Nothing but the images should be left out when the entries are restated word for word.

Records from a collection
------------------------------

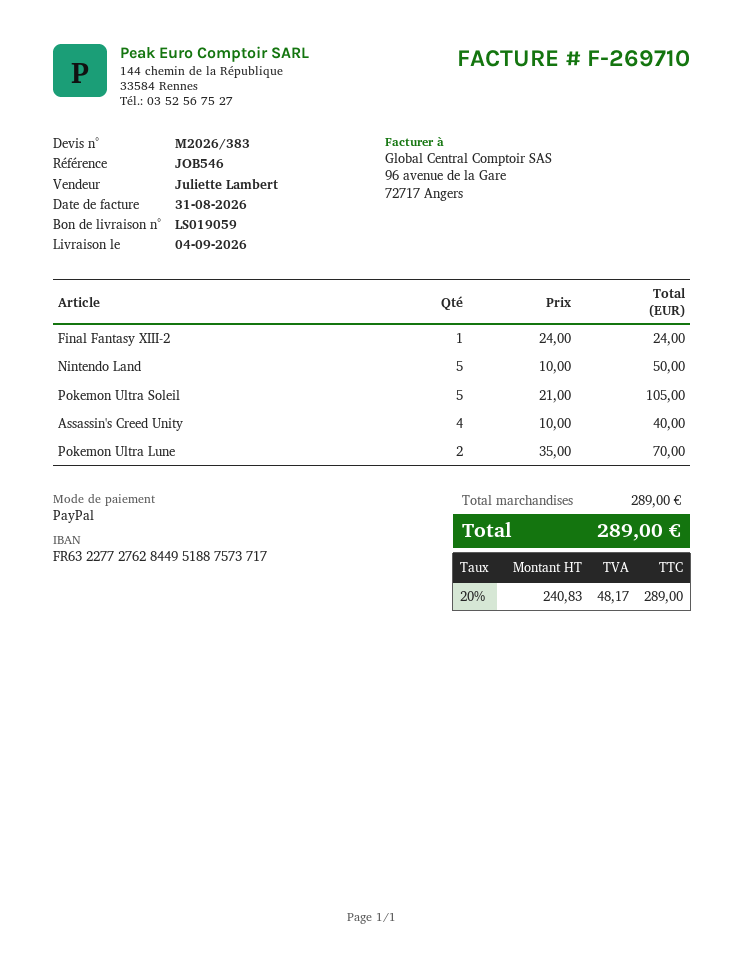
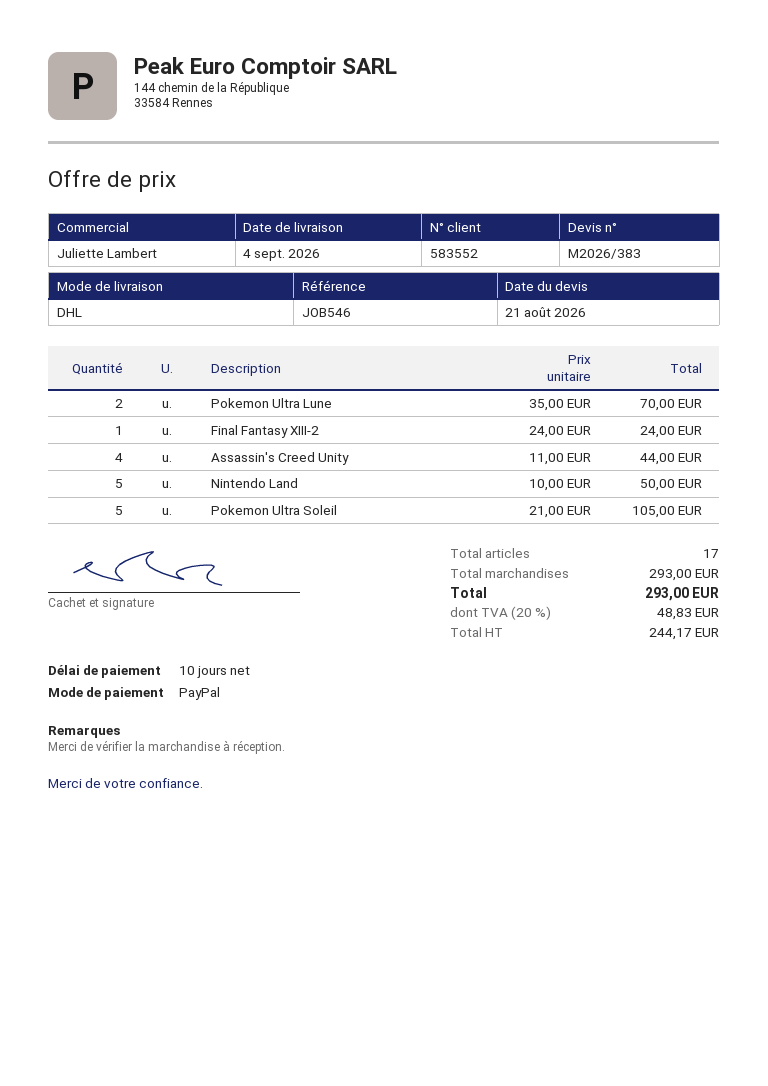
Assassin's Creed Unity: 4 x 10.00 = 40.00 -> 4 x 11.00 = 44.00
subtotal: 289.00 -> 293.00
net: 240.83 -> 244.17
tax: 20% = 48.17 -> 20% = 48.83
total: 289.00 -> 293.00

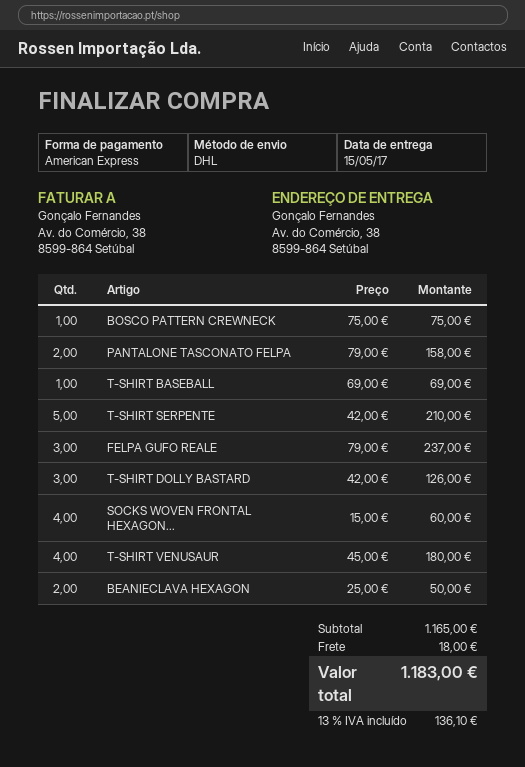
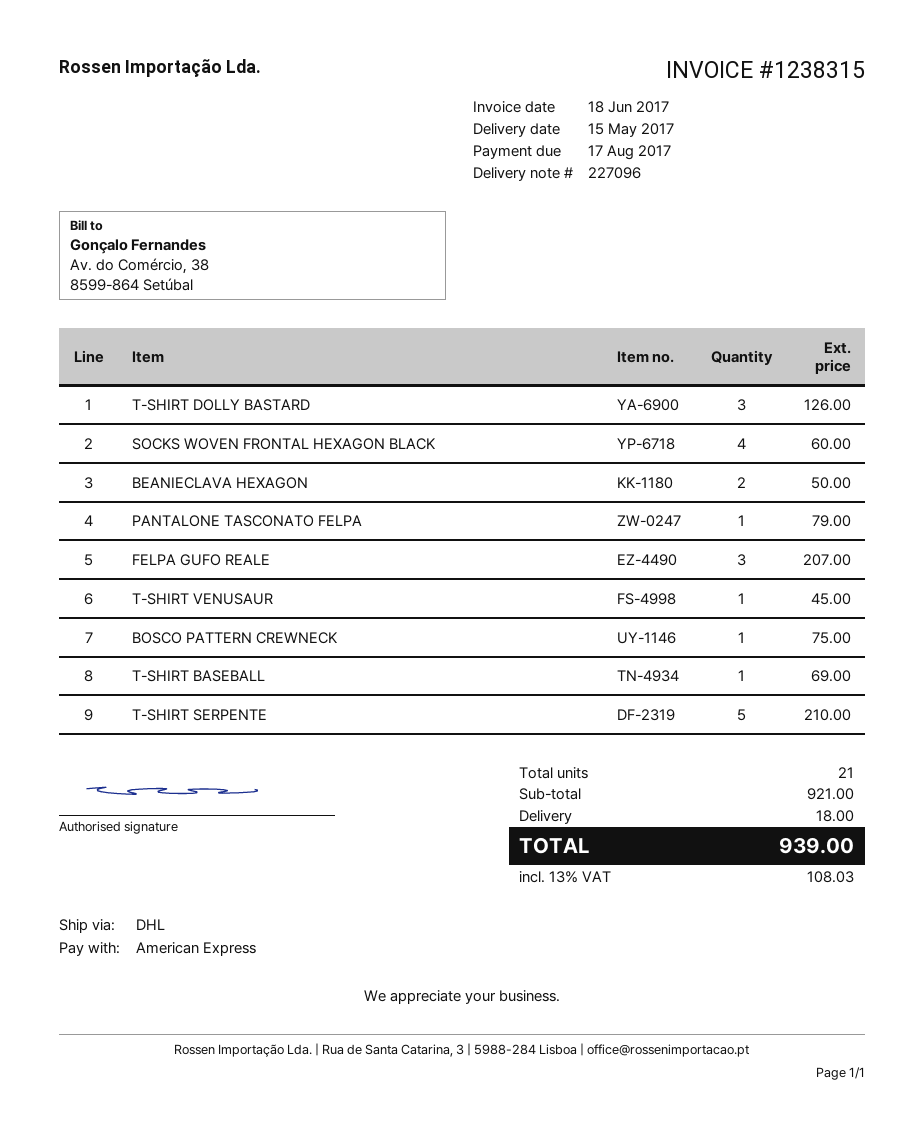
PANTALONE TASCONATO FELPA: 2 for 158.00 -> 1 for 79.00
FELPA GUFO REALE: 3 for 237.00 -> 3 for 207.00
T-SHIRT VENUSAUR: 4 for 180.00 -> 1 for 45.00
subtotal: 1165.00 -> 921.00
tax: 13% = 136.10 -> 13% = 108.03
total: 1183.00 -> 939.00

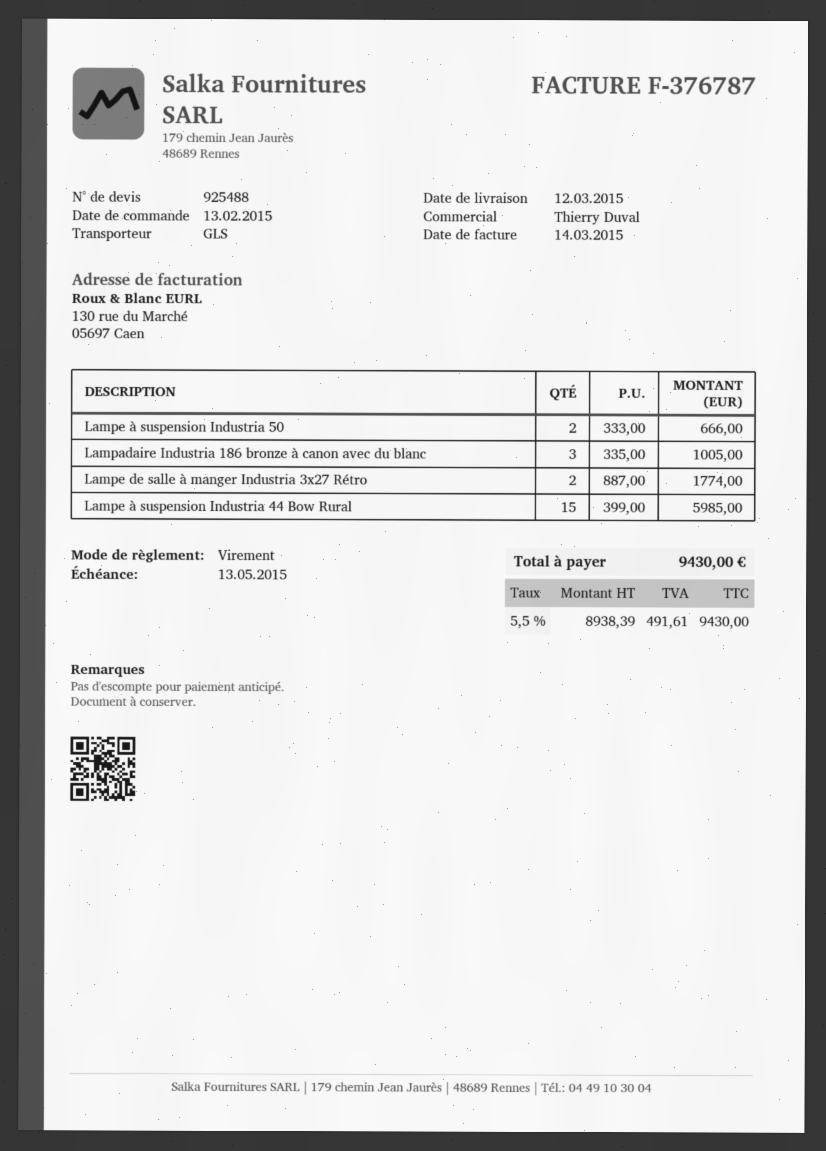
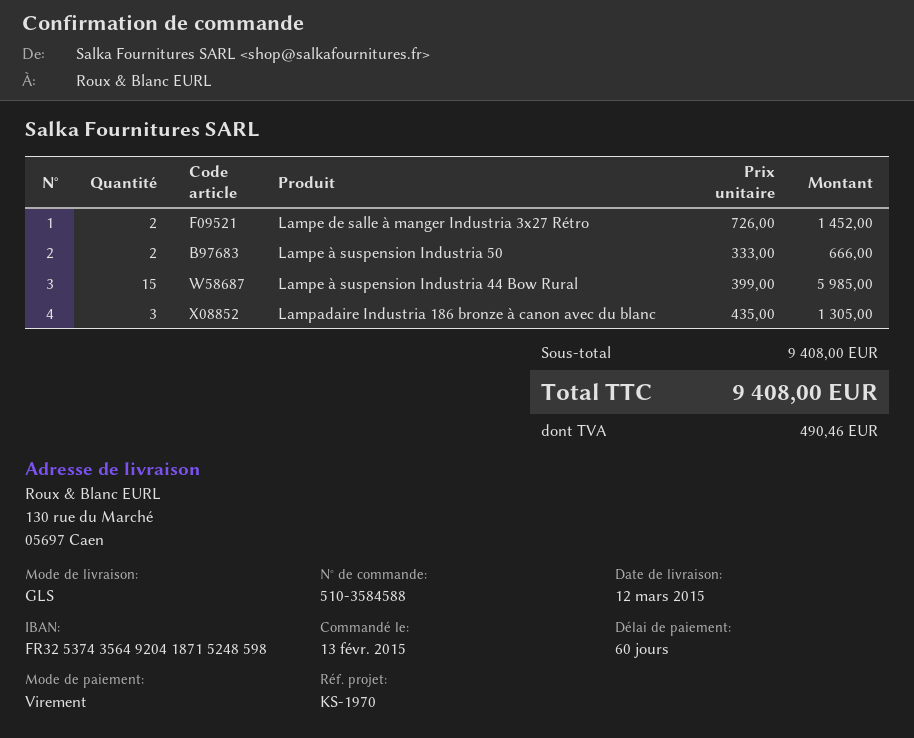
Lampadaire Industria 186 bronze à canon avec du blanc: 3 x 335.00 = 1005.00 -> 3 x 435.00 = 1305.00
Lampe de salle à manger Industria 3x27 Rétro: 2 x 887.00 = 1774.00 -> 2 x 726.00 = 1452.00
tax: 491.61 -> 490.46
total: 9430.00 -> 9408.00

------------------------------

▶ _Expected output_:
Assassin's Creed Unity: 4 x 10.00 = 40.00 -> 4 x 11.00 = 44.00
subtotal: 289.00 -> 293.00
net: 240.83 -> 244.17
tax: 20% = 48.17 -> 20% = 48.83
total: 289.00 -> 293.00

PANTALONE TASCONATO FELPA: 2 for 158.00 -> 1 for 79.00
FELPA GUFO REALE: 3 for 237.00 -> 3 for 207.00
T-SHIRT VENUSAUR: 4 for 180.00 -> 1 for 45.00
subtotal: 1165.00 -> 921.00
tax: 13% = 136.10 -> 13% = 108.03
total: 1183.00 -> 939.00

Lampadaire Industria 186 bronze à canon avec du blanc: 3 x 335.00 = 1005.00 -> 3 x 435.00 = 1305.00
Lampe de salle à manger Industria 3x27 Rétro: 2 x 887.00 = 1774.00 -> 2 x 726.00 = 1452.00
tax: 491.61 -> 490.46
total: 9430.00 -> 9408.00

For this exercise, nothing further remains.